Task prompt =>
Pick out and copy every line below that has the word "opts".

(Entries shown Opens)

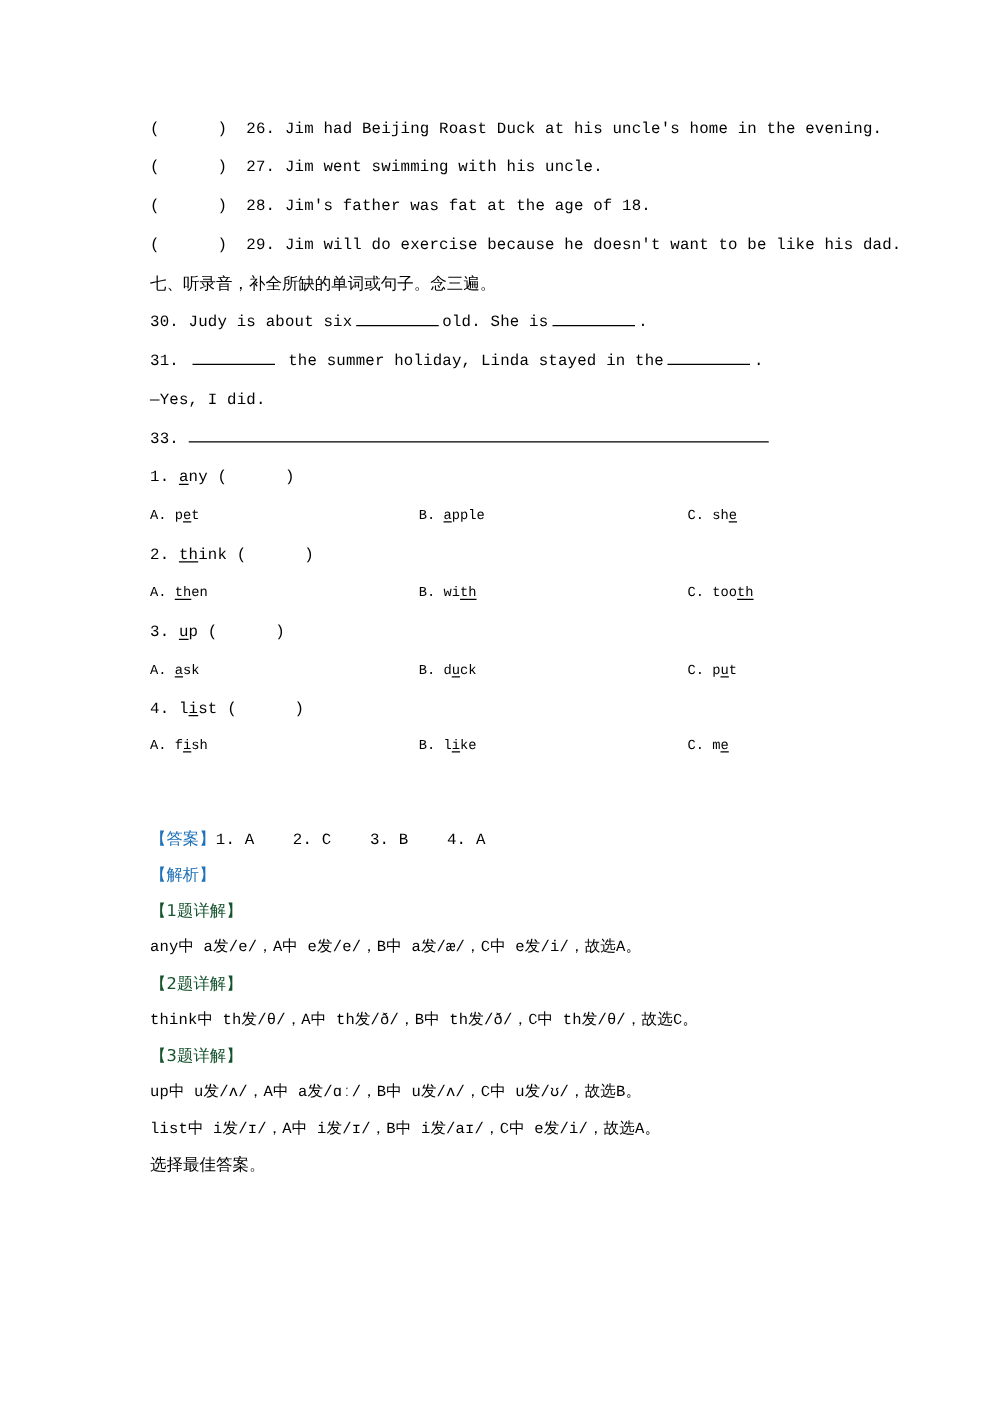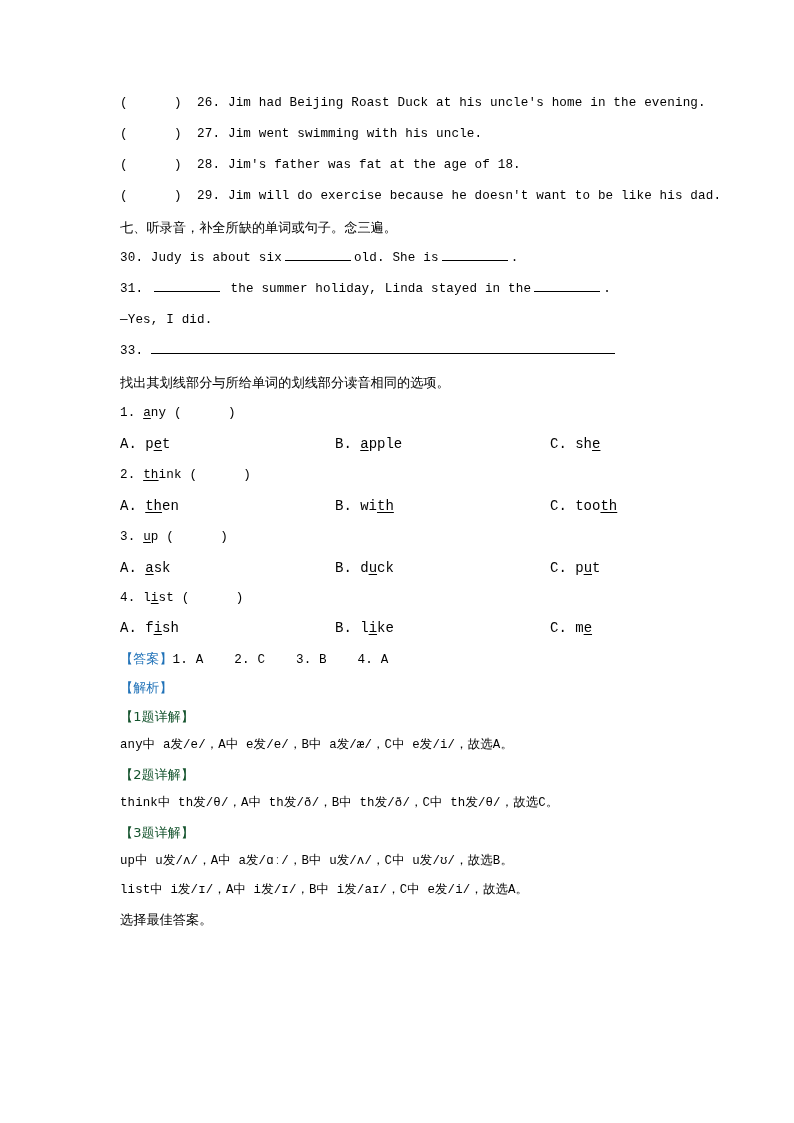--- a/index.html
+++ b/index.html
@@ -64,40 +64,40 @@
     border-bottom: 1.6px solid #000;
     height: 12px;
     vertical-align: baseline;
   }
 
   
   .opts {
     position: relative;
     height: 31px;
     line-height: 31px;
-    font-size: 14px;
+    font-size: 11px;
     white-space: pre;
   }
   .opts .col {
     position: absolute;
     top: 0;
   }
   .col-a { left: 0px; }
   .col-b { left: 215px; }
   .col-c { left: 430px; text-align: right; }
 
   .u { text-decoration: underline; text-underline-offset: 1.5px; }
 
   
   .tag-blue {
     color: #2072b8;
     font-family: "DejaVu Sans", "Liberation Sans", sans-serif;
     font-size: 13px;
   }
-  .ansline { white-space: pre; }
+  .ansline { white-space: pre; margin-top: 44px; }
   .hdr-black {
     font-family: "DejaVu Sans", "Liberation Sans", sans-serif;
     font-size: 13px;
     color: #14532d;
   }
   .ipa {
     font-family: "DejaVu Sans", "Liberation Sans", sans-serif;
     font-size: 12.4px;
   }
 </style>
@@ -116,21 +116,20 @@
   <div class="line cn">七、听录音，补全所缺的单词或句子。念三遍。</div>
 
   <div class="line"><span>30.</span><span> </span><span>Judy is about six</span><span class="blank blank-sm"></span><span>old. She is</span><span class="blank blank-sm"></span><span>.</span></div>
 
   <div class="line"><span>31.</span><span> </span><span class="blank blank-sm"></span><span> </span><span>the summer holiday, Linda stayed in the</span><span class="blank blank-sm"></span><span>.</span></div>
 
   <div class="line">—Yes, I did.</div>
 
   <div class="line"><span>33.</span><span> </span><span class="longrule" style="width:464px"></span></div>
 
-  <div class="line cn">找出其划线部分与所给单词的划线部分读音相同的选项。</div>
 
   <div class="line"><span>1.</span><span> </span><span></span><span class="u">a</span><span>ny</span><span> </span><span>(      )</span></div>
   <div class="opts">
     <span class="col col-a"><span>A.</span><span> </span><span>p</span><span class="u">e</span><span>t</span></span>
     <span class="col col-b"><span>B.</span><span> </span><span></span><span class="u">a</span><span>pple</span></span>
     <span class="col col-c"><span>C.</span><span> </span><span>sh</span><span class="u">e</span><span></span></span>
   </div>
 
   <div class="line"><span>2.</span><span> </span><span></span><span class="u">th</span><span>ink</span><span> </span><span>(      )</span></div>
   <div class="opts">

(Entries shown Closes)

Result of this task =>
   .opts {
   .opts .col {
   <div class="opts">
   <div class="opts">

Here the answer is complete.